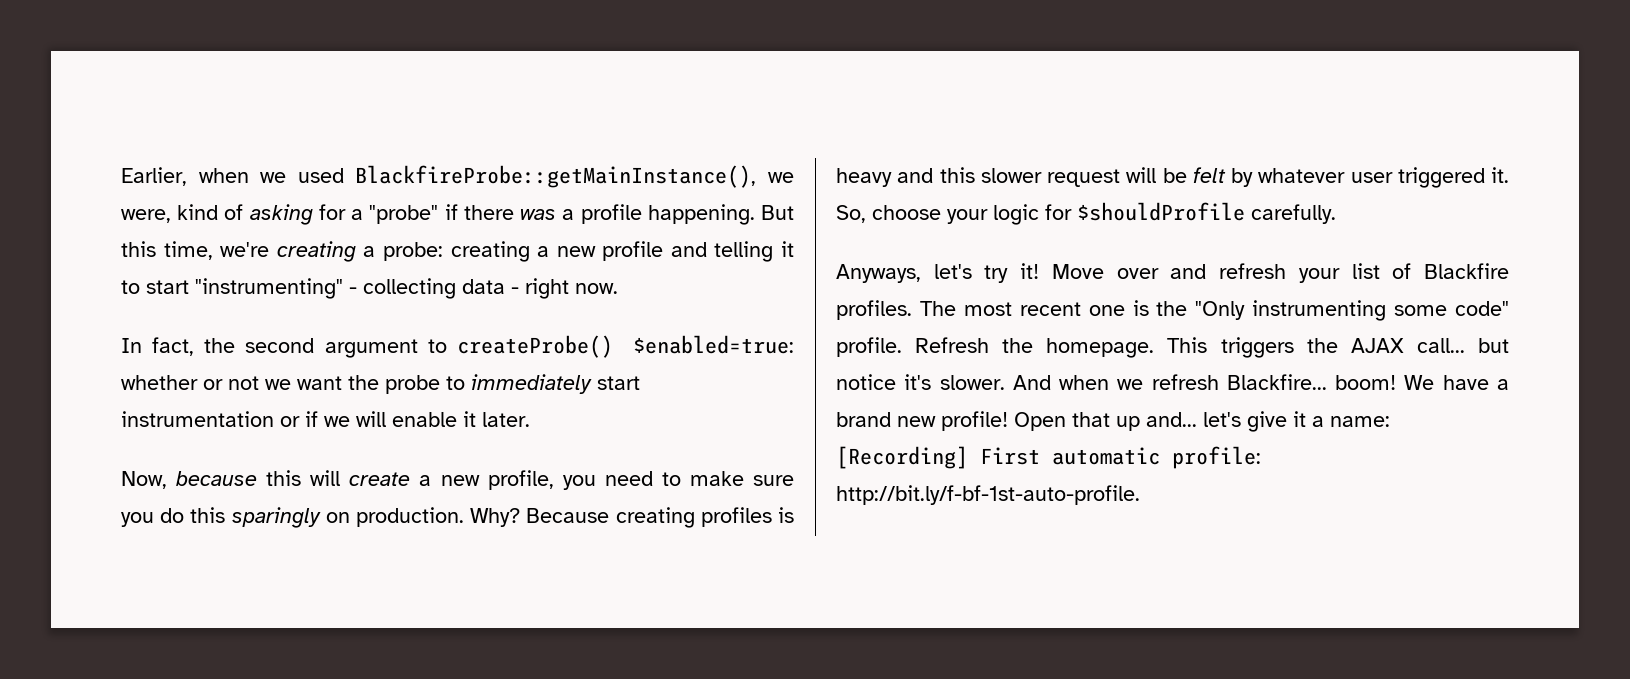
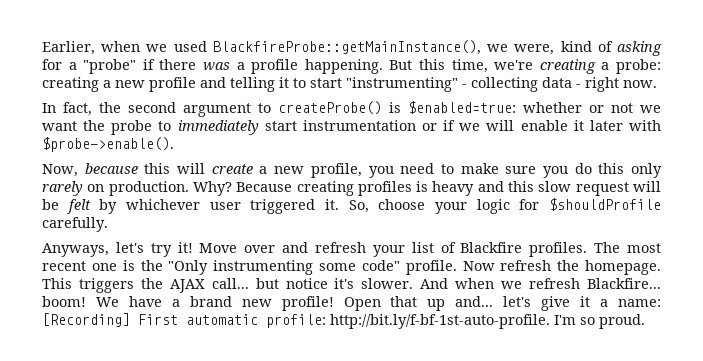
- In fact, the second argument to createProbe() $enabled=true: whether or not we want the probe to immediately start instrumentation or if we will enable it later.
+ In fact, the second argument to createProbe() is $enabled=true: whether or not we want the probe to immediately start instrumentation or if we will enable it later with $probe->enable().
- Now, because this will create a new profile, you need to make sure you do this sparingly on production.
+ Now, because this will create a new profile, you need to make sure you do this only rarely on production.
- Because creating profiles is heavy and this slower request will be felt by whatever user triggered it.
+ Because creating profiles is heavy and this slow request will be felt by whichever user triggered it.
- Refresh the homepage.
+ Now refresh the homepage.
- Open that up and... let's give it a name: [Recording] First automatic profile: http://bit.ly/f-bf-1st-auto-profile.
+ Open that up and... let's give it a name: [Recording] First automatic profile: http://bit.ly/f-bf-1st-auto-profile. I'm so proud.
========================================================================
• What the exercise asks:
Transcribe exactly, and only, the lines from the one bearing "- Because creating" through the last line of the entries, counting both.

• Finished exercise:
- Because creating profiles is heavy and this slower request will be felt by whatever user triggered it.
+ Because creating profiles is heavy and this slow request will be felt by whichever user triggered it.
- Refresh the homepage.
+ Now refresh the homepage.
- Open that up and... let's give it a name: [Recording] First automatic profile: http://bit.ly/f-bf-1st-auto-profile.
+ Open that up and... let's give it a name: [Recording] First automatic profile: http://bit.ly/f-bf-1st-auto-profile. I'm so proud.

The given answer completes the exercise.